И еще одно воспоминание, совсем дорогое: мама несет в белом новом платочке кулич на большой тарелке, а вокруг него по краям не видимые сейчас яйца, крашенные в луковой шелухе убывающей консистенции: первая партия терракотовые, потом рыжевато-оранжевые, потом желтые. Мама держит платочек за узелки, и сквозь просветы виден бумажный цветок, воткнутый проволочным стеблем в темно-коричневую горбушку кулича. У мамы осунувшееся просветленное лицо, и теперь Ольга Николаевна догадывается, что это от поста. Но в те годы ее, ребенка, никто не приучал к участию в маминых приготовлениях, мамину церковь в Сокольниках тоже отделили и от дома, и от дочкиной школы. А вот теперь, стоя в очереди, Ольга Николаевна обнаружила, что знает несколько молитв. Она не помнила, когда мама успела их нашептать. Наверно, еще до школы.

Все это одно за другим промелькивало в сознании и, будто подхваченное очередным порывом ветра, уносилось дальше, однако успевало оставить ей немного тепла. И все эти люди, казалось, тоже испытывали забытые или редко посещающие их добрые ощущения, им тоже сейчас было светлее и радостнее, чем обычно: разговаривали тихо, неторопливо, а если молчали, то чтобы не спугнуть покоя, долгожданного для души, отгородившего хотя бы на время от постоянных волнений, утомительного их однообразия и мелочности.

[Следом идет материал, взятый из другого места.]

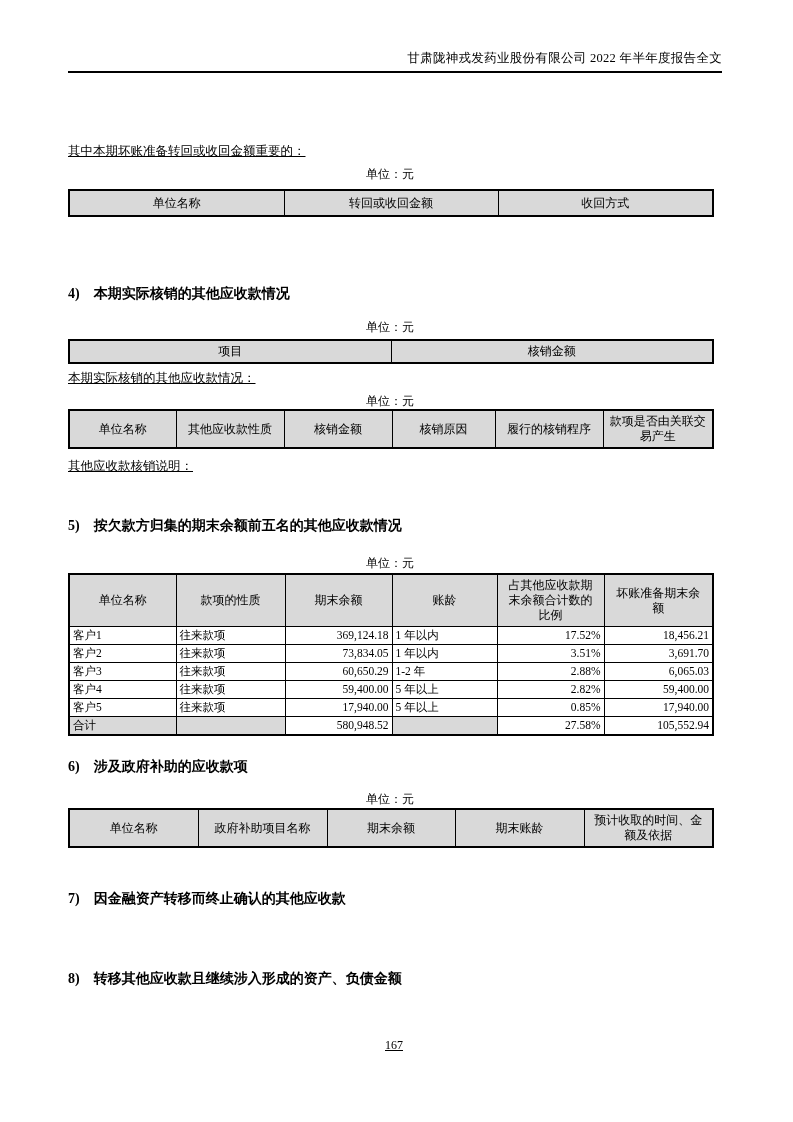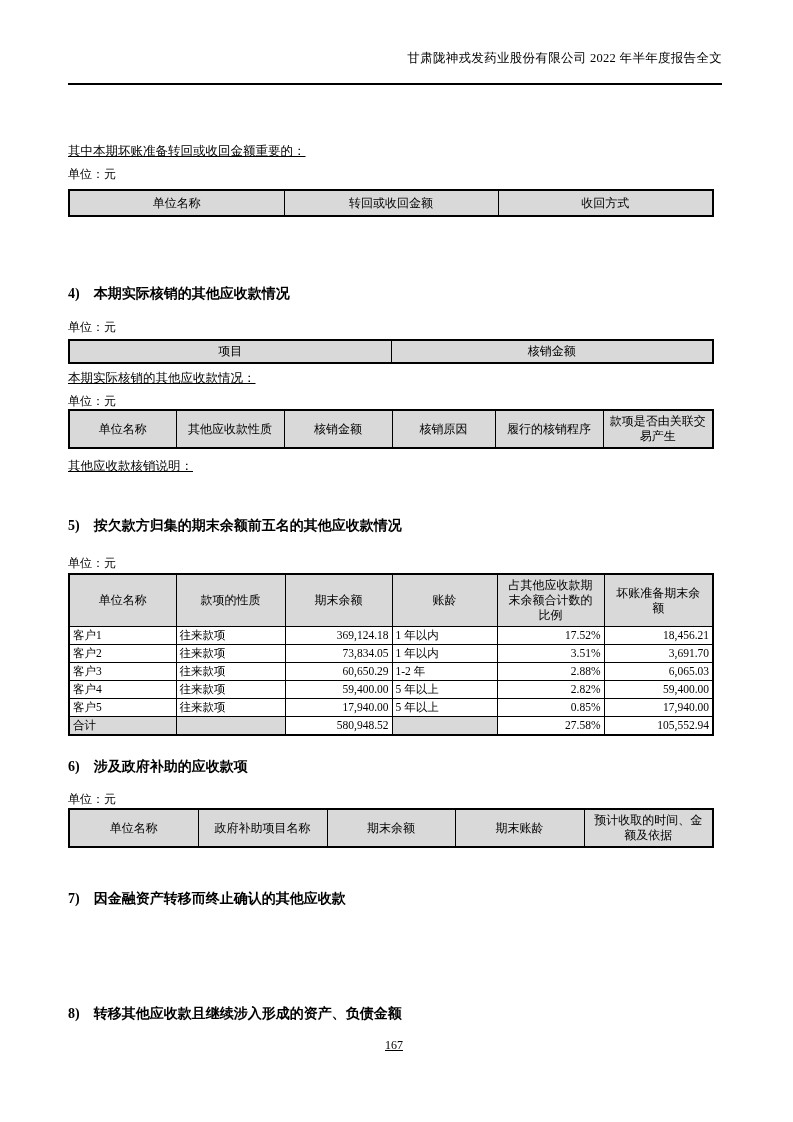"甘肃陇神戎发药业股份有限公司 2022 年半年度报告全文" .page-header { padding-bottom: 16px -> 4px }
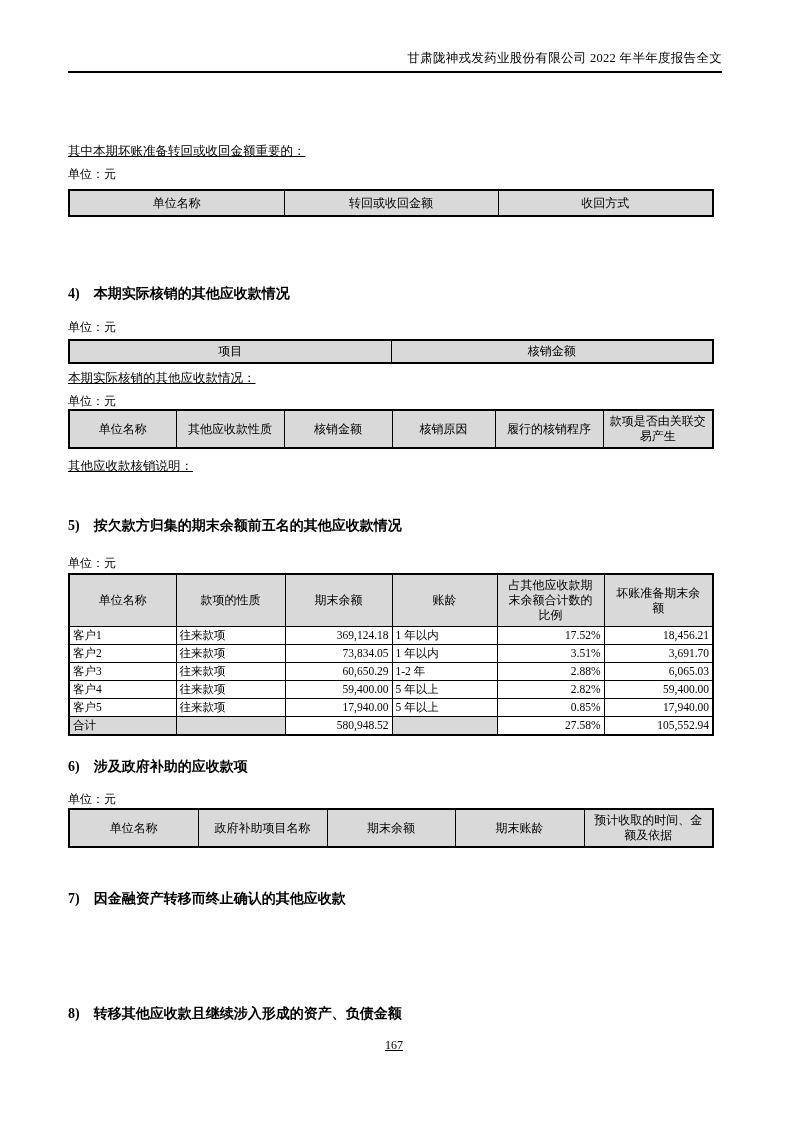"单位：元" .unit-label { text-align: left -> center }
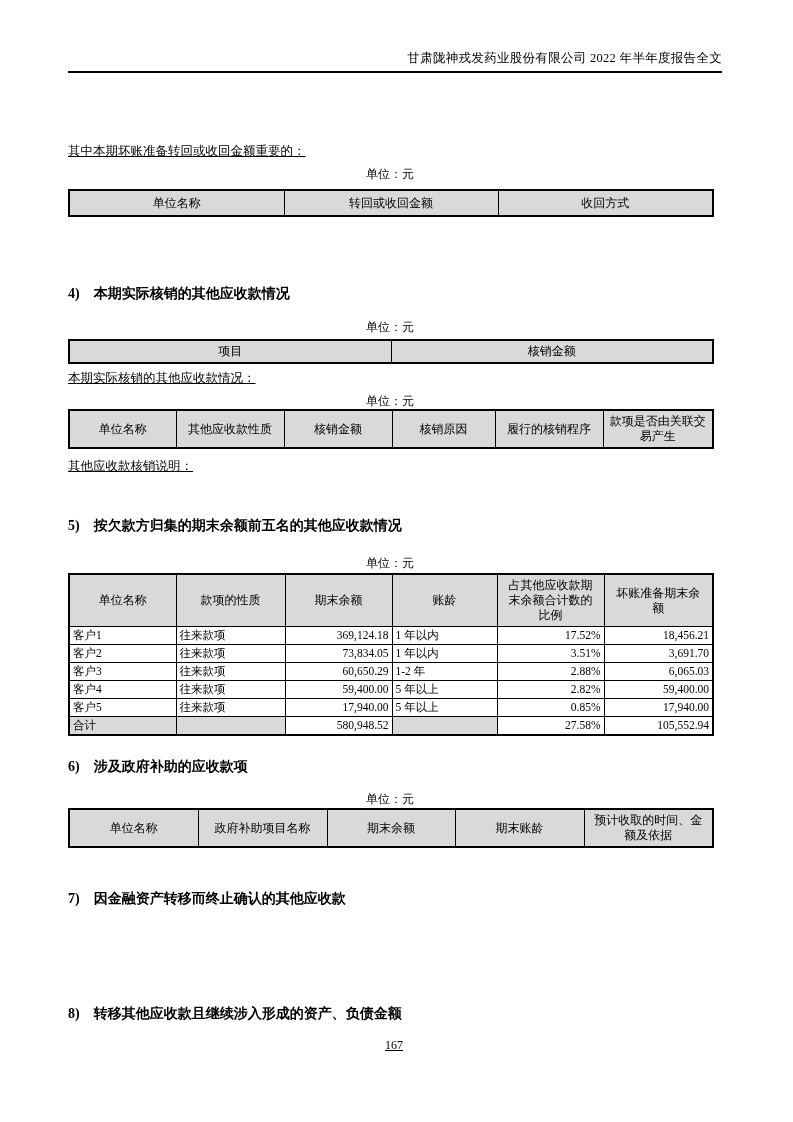"8) 转移其他应收款且继续涉入形成的资产、负债金额" div.abs { top: 1006px -> 971px }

И так понимая и угадывая в этих нездоровых, по большей части неповоротливо полных женщинах своих старших сестер, а в женщинах постарше их матерей, живших в одно время с ее собственной бедной мамой, — Ольга Николаевна непроизвольно сняла с них налет нескольких десятилетий и узнала в них мир, из которого когда-то вышла, устремилась в иные миры, а теперь, вернувшись, едва угадала его. "Сотри случайные черты, и ты увидишь: мир прекрасен" — она любила когда-то успокаивать себя уверением поэта, но с некоторых пор точно знала, что черты в самом деле исказились, деформировались, просто стереть — не поможет, но и отчаиваться нельзя.

Еще она теперь знала, что и не порывала связи, а только забыла о ней на время, а связь все-таки, хотя и истончившаяся, осталась. И теперь чувство родственности и уместности ее появления среди этих женщин, хотя и чуть-чуть, тоже ее врачевало, а именно боль вела ее сюда в это серое январское утро.

Она перебрала все лица, видимые ею, и пришла к неожиданному заключению, что здесь нет ни одного человека, сейчас более несчастного, чем она. Набежавшие слезы обожгли глаза и тут же высохли: видно, еще не накопились с ночи.